Accueil Édition Abonné Avril 2024 Immigration : un pognon de dingue

Immigration : un pognon de dingue

Le taux de chômage des descendants d’immigrés originaires du Maghreb, d’Afrique subsaharienne ou de Turquie est 2,5 à 3 fois plus élevé que celui des personnes sans ascendance migratoire...


Immigration : un pognon de dingue
Bar de HLM à Trappes, en 1975 © Bridgeman Images

Des études institutionnelles pointent le coût négatif de l’immigration pour les finances publiques. Cela s’explique notamment par la sous-qualification des immigrants et par leur dépendance aux aides sociales sur plusieurs générations. Mais notre appareil statistique est aveugle à ces phénomènes.

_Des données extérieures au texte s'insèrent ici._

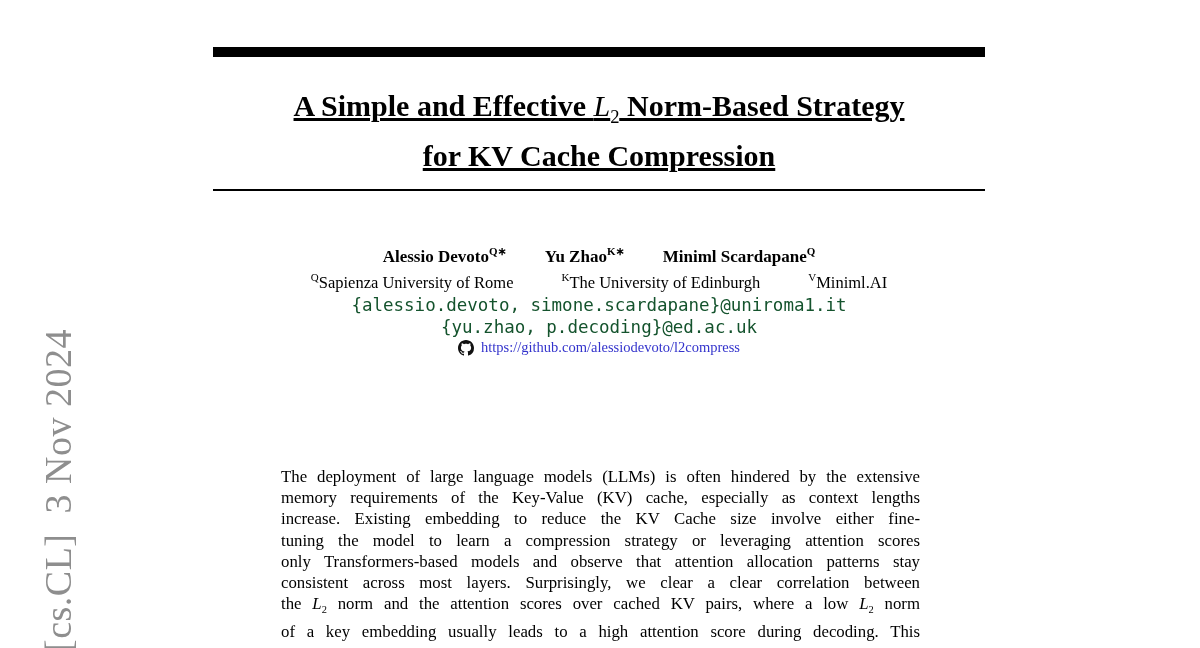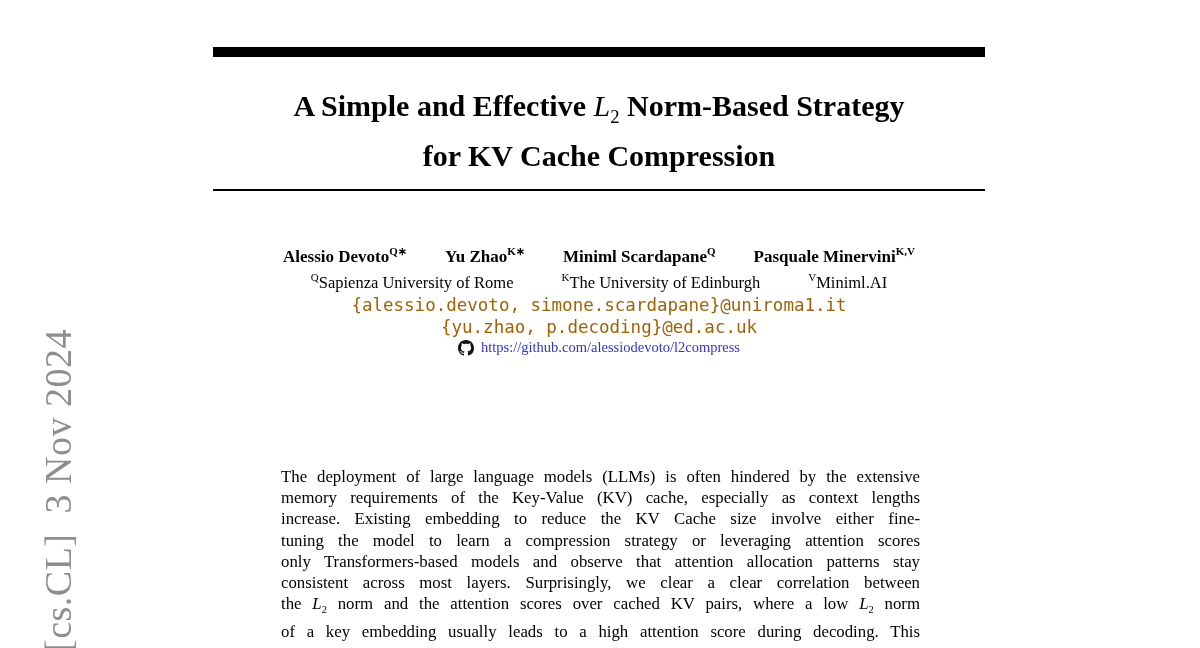"A Simple and Effective L2" #title { text-decoration: none -> underline }
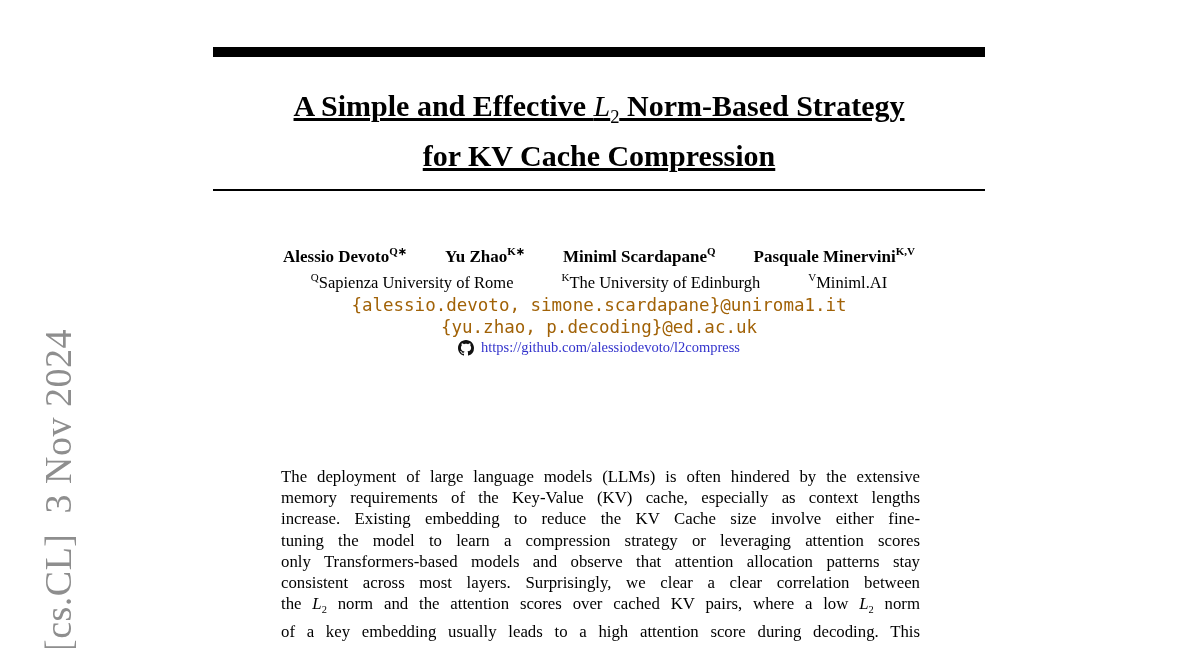"Pasquale MinerviniK,V" span { html: <span><span>Pasquale Minervini</span><sup>K,V</sup></span> -> none }
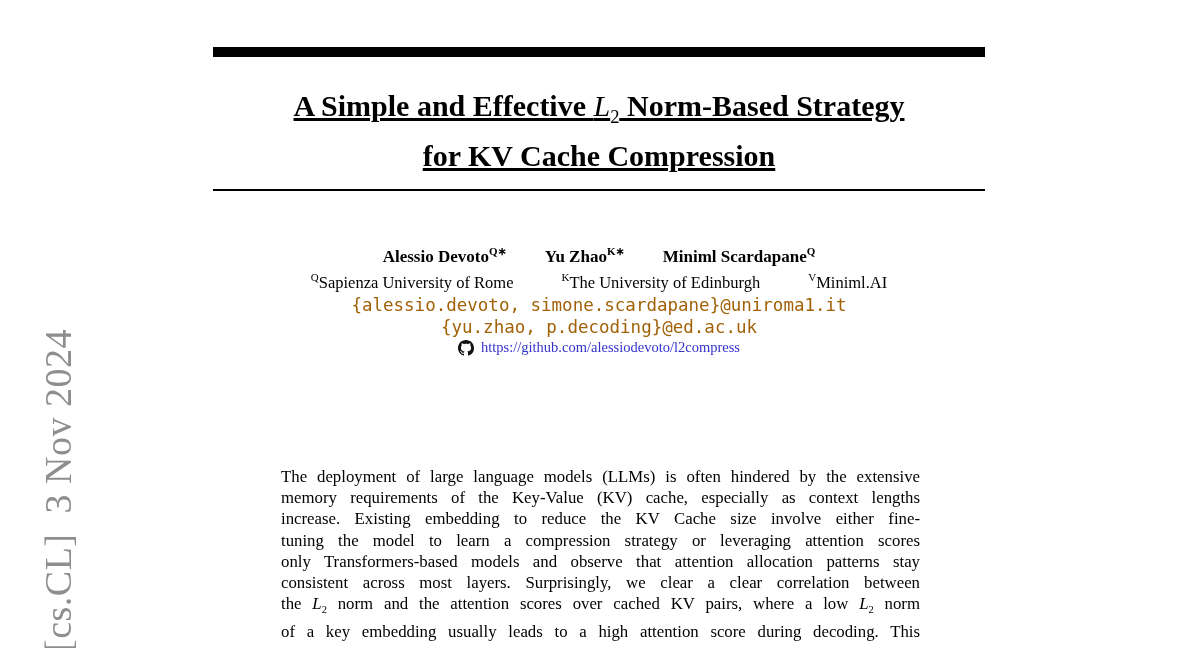"{alessio.devoto," #emails { color: #a16207 -> #14532d }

On le sait : l’immigration est un sujet politique multiforme, qui ne saurait se résumer à une analyse matérielle et comptable. Si ce phénomène cristallise tant de désaccords et de passions dans la société française, c’est qu’il emporte des conséquences sur de nombreux aspects de la vie nationale au-delà de l’économie : culture, démographie, religion, sécurité, relations internationales…

Pourtant, la question de l’immigration est souvent réduite à ses ressorts économiques dans le débat public. En fonction du locuteur, celle-ci est tantôt présentée comme un frein irrémédiable à la croissance, tantôt comme une richesse en soi, quelle que soit sa nature. Cependant, plusieurs études institutionnelles convergent ces dernières années quant au coût globalement négatif de l’immigration pour les finances publiques en France, cette approche budgétaire apparaissant comme un reflet juste de l’impact financier de l’immigration pour la société d’accueil.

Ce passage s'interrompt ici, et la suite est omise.